» What the task requires
A single figure is required: the number of lines in the data below that hold the word "your".

Detected change data
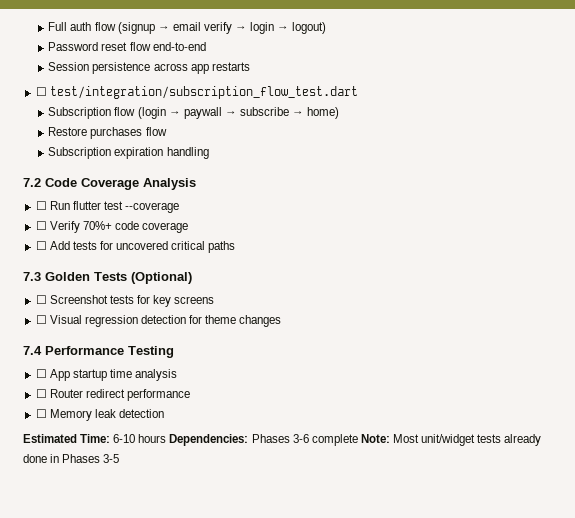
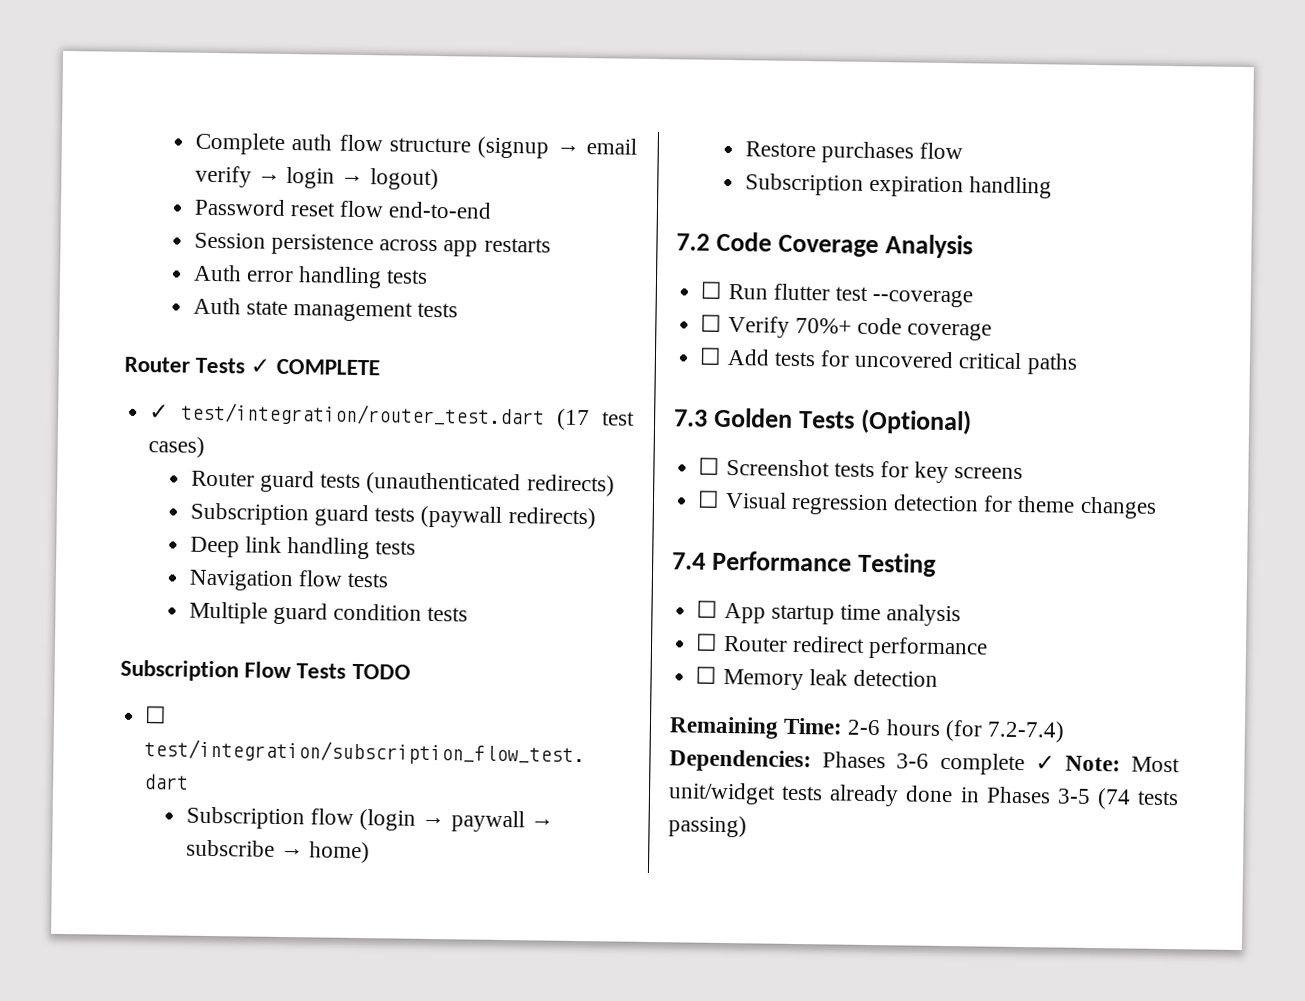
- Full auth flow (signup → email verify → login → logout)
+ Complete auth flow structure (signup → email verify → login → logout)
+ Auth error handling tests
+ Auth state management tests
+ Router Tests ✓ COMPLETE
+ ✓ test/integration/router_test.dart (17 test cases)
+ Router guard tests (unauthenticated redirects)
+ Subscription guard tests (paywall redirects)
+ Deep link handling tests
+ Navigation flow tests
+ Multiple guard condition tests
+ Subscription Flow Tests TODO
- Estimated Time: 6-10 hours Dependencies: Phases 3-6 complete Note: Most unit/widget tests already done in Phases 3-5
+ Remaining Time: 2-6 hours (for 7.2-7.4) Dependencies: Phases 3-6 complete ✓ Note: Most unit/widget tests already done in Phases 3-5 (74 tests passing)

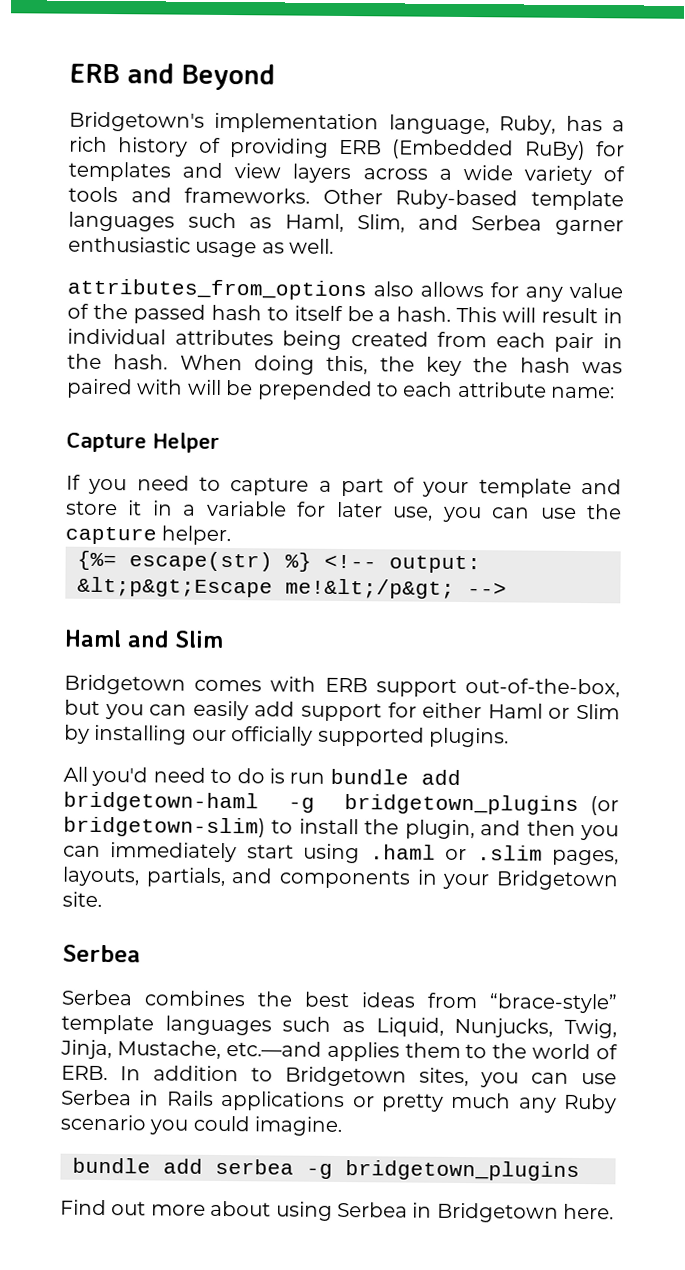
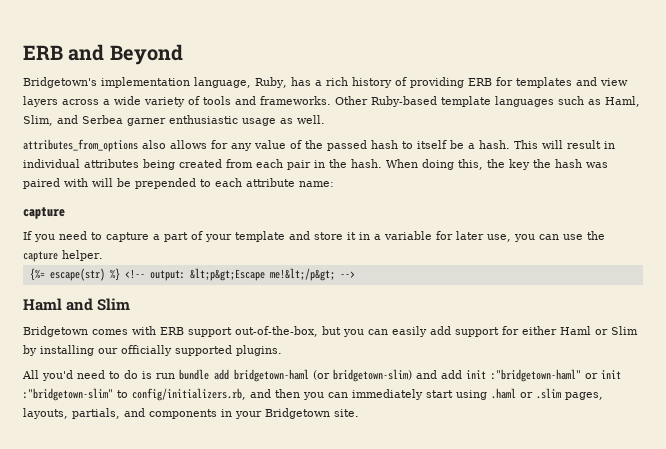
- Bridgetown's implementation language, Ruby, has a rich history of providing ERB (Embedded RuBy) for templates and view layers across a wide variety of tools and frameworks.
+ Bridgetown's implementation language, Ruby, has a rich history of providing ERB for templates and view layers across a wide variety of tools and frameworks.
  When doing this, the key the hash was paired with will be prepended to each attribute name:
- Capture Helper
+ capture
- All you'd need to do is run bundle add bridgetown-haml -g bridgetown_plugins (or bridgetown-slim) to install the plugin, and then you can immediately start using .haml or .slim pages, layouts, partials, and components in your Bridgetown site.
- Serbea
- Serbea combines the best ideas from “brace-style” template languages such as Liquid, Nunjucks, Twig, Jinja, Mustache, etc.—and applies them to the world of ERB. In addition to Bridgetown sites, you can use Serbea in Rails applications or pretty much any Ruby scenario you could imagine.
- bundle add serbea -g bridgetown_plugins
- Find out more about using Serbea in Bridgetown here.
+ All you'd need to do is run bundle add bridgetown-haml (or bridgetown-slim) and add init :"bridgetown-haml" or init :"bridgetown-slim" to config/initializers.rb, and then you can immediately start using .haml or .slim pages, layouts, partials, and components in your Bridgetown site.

» The answer
2